To the Flame Bearers – A Mother’s Day for All Who Tend Life
What do we say on Mother’s Day
to the ones who have mothered in ways the world doesn’t always see?
To those who never bore a child but have borne the unbearable—
grief, loss, silence, injustice—and still chosen to love.
To the ones who stayed up all night holding a trembling animal,
or sang over seeds planted in garden beds like prayers in the soil.
To the ones who have sat vigil at deathbeds,
gently anointing foreheads, whispering permission to let go.
To the ones who stirred soup for a neighbor,
rocked a friend’s newborn so she could shower,
or offered their lap to a weeping stranger in a grocery store.
To the ones who never stopped praying,
even when the church doors were locked
and the candles were snuffed out.
To the ones who raised baby chicks, goats, and dreams
on small plots of land that bloomed because they believed.

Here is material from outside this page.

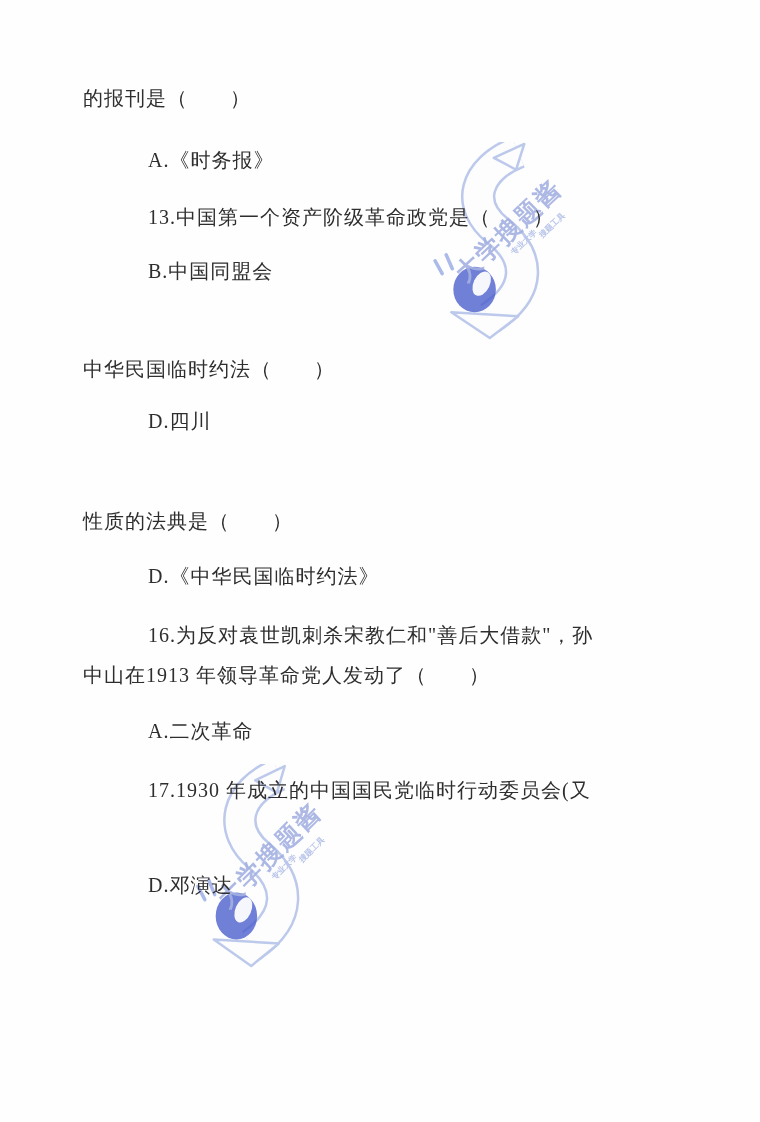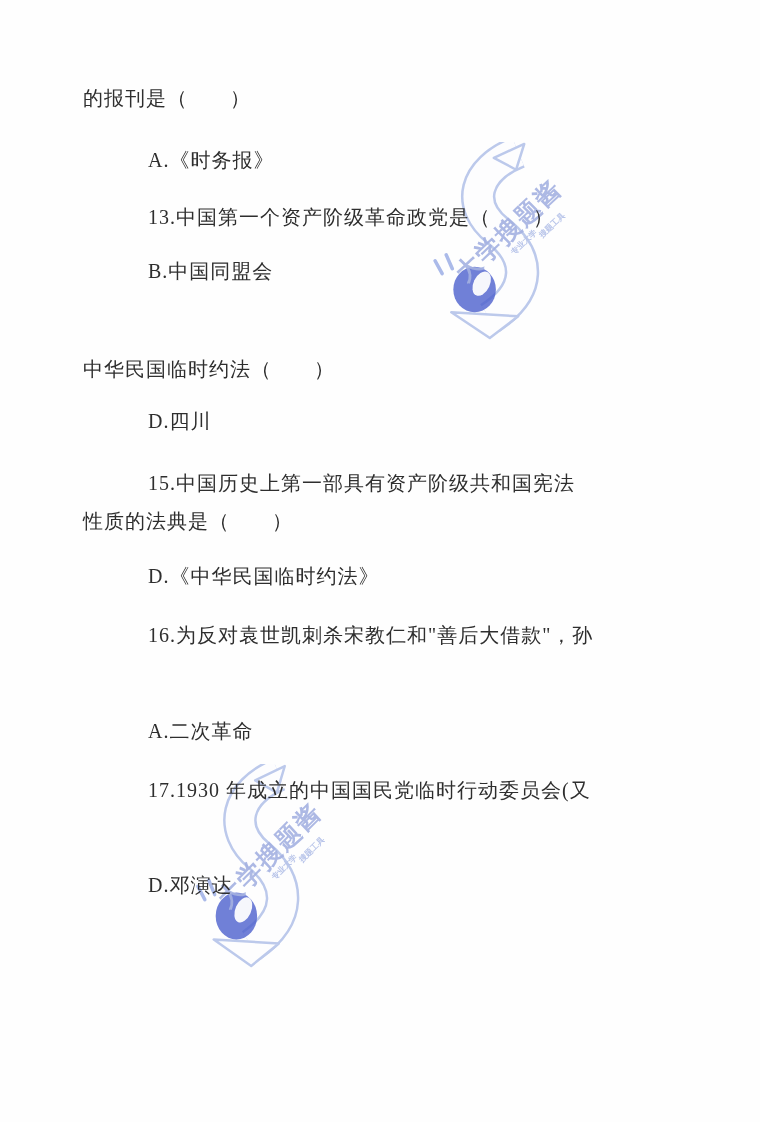"15.中国历史上第一部具有资产阶级共和国宪法" div.textline { html: <div>15.中国历史上第一部具有资产阶级共和国宪法</div> -> none }
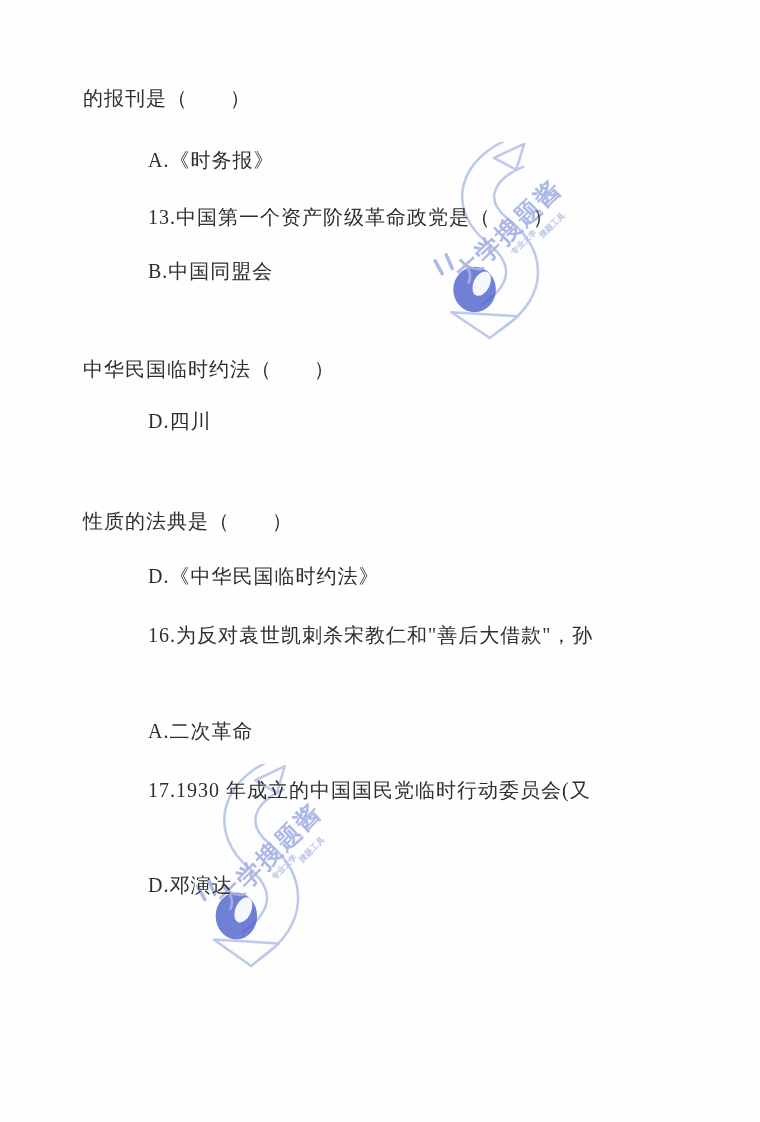"中山在1913 年领导革命党人发动了（ ）" div.textline { html: none -> <div>中山在1913 年领导革命党人发动了（ ）</div> }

To the women who had to become mothers to themselves
because no one else ever did.
To the ones who forgave anyway. Who stayed soft. Who stayed sacred.

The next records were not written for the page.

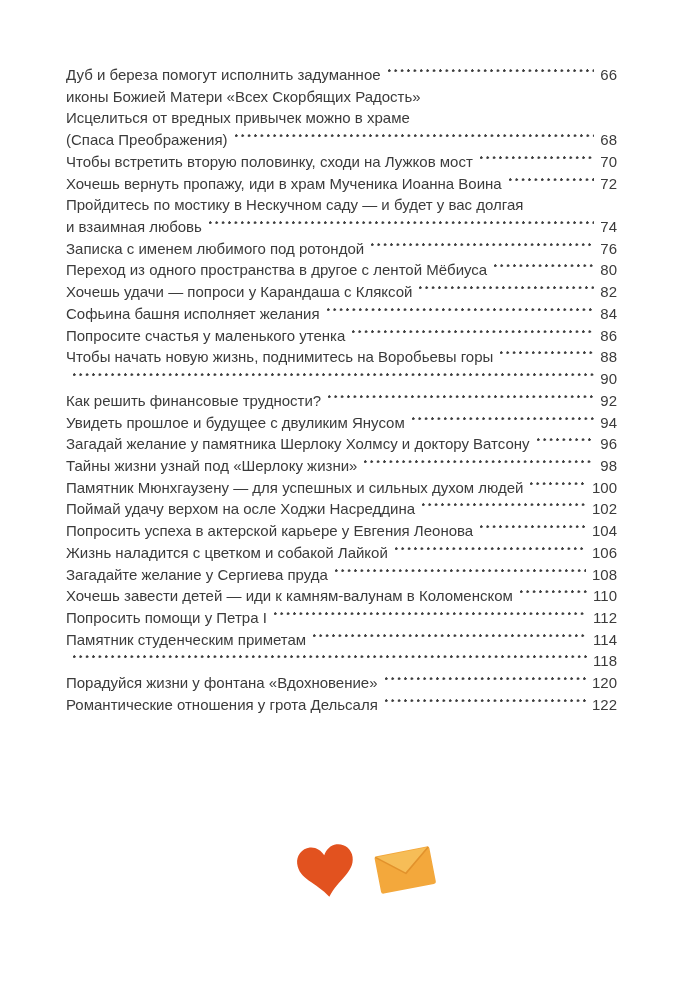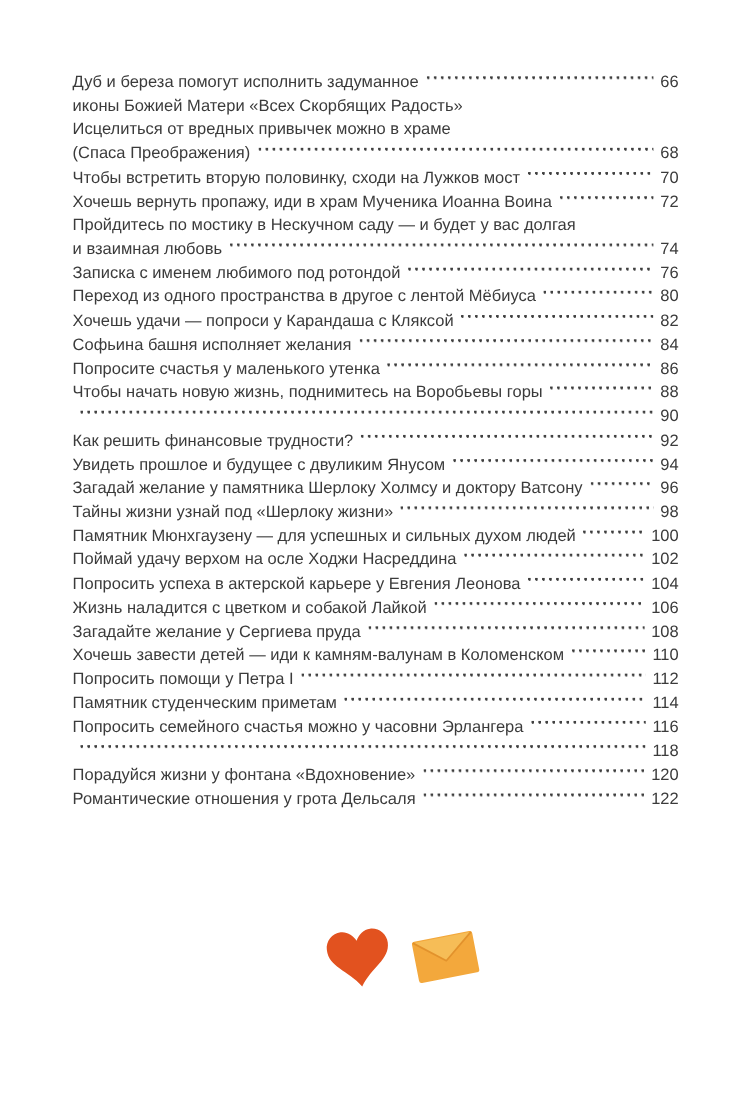"Дуб и береза помогут исполнить" .toc-row { align-items: flex-end -> flex-start }
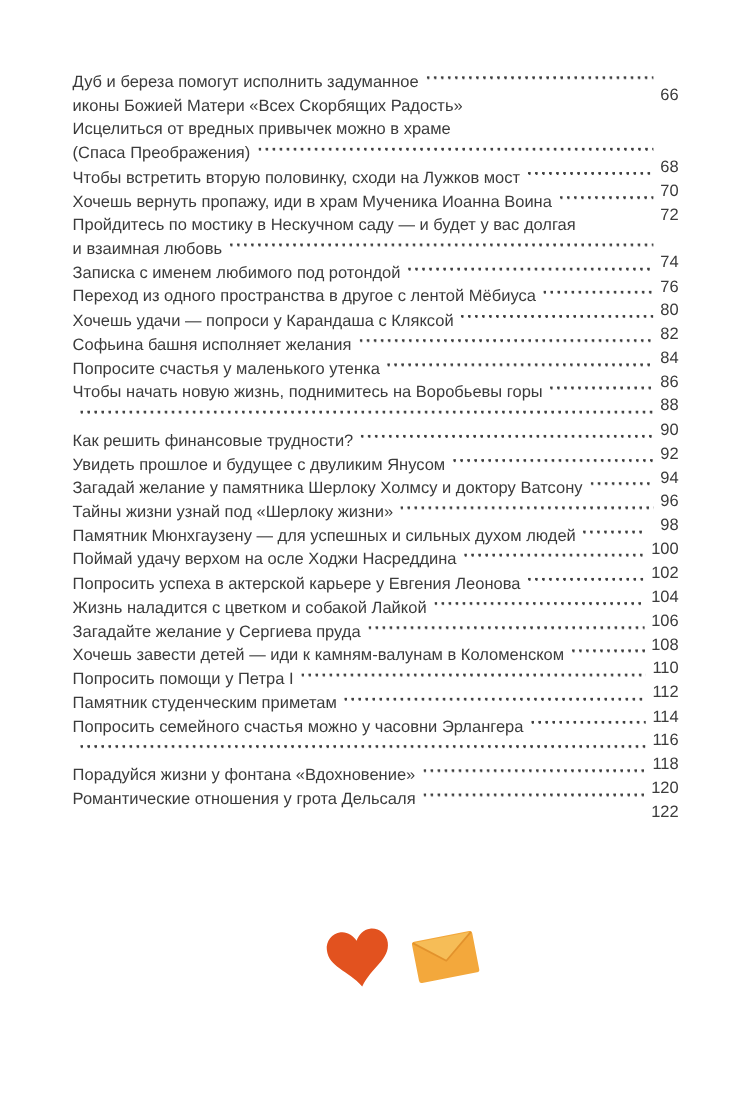"66" .page-num { margin-top: 12px -> none }
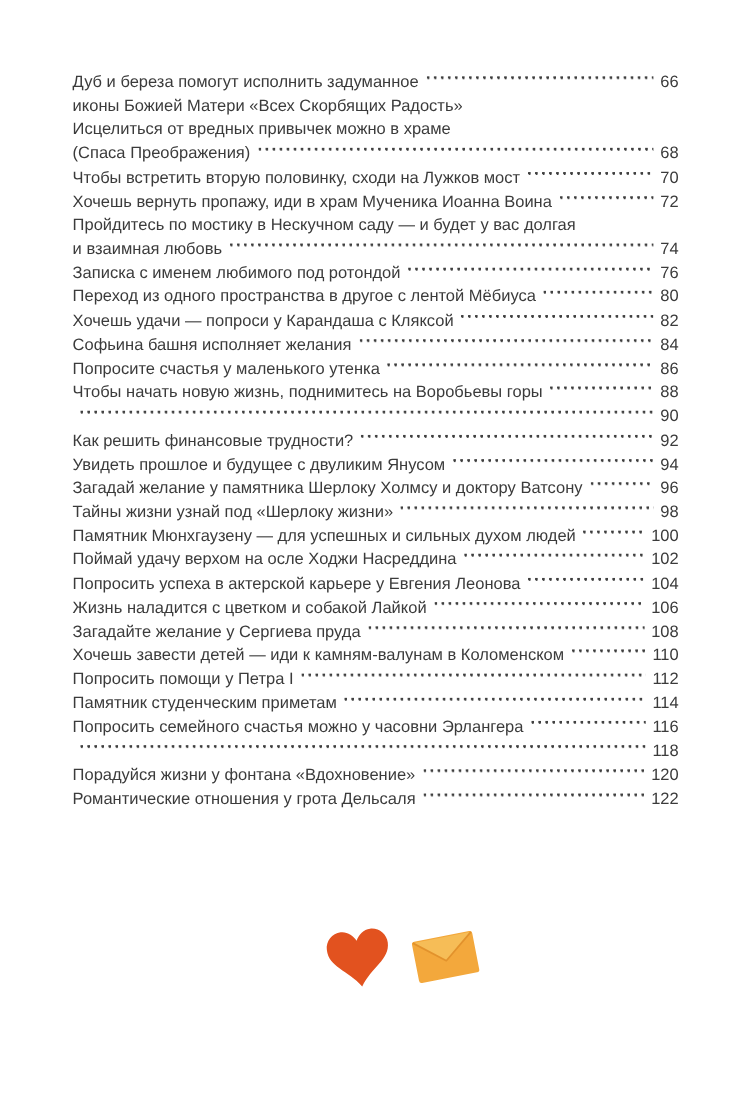"Попросить семейного счастья можно у" div.toc-row { html: <div> <span>Попросить семейного счастья можно у часовни Эрлангера</span> <span></span> <span>116</span> </div> -> none }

Even when it cost them everything.
Today, we do not reduce the feminine to biology.
We do not equate worth with wombs.
We honor the full spectrum of feminine tending,
in all its fierce, messy, radiant forms.
Because to mother is to carry life—not just in the body,
but in the heart, in the breath, in the unspoken knowing
that everything is connected and everything deserves care.
So to you—the flame bearer, the soul nurturer, the keeper of the sacred—
we see you.
Whether you are celebrated today or forgotten by greeting cards and brunch menus,
know this:
You are the altar.
You are the offering.
You are the divine feminine,
and the world rises because you continue to rise.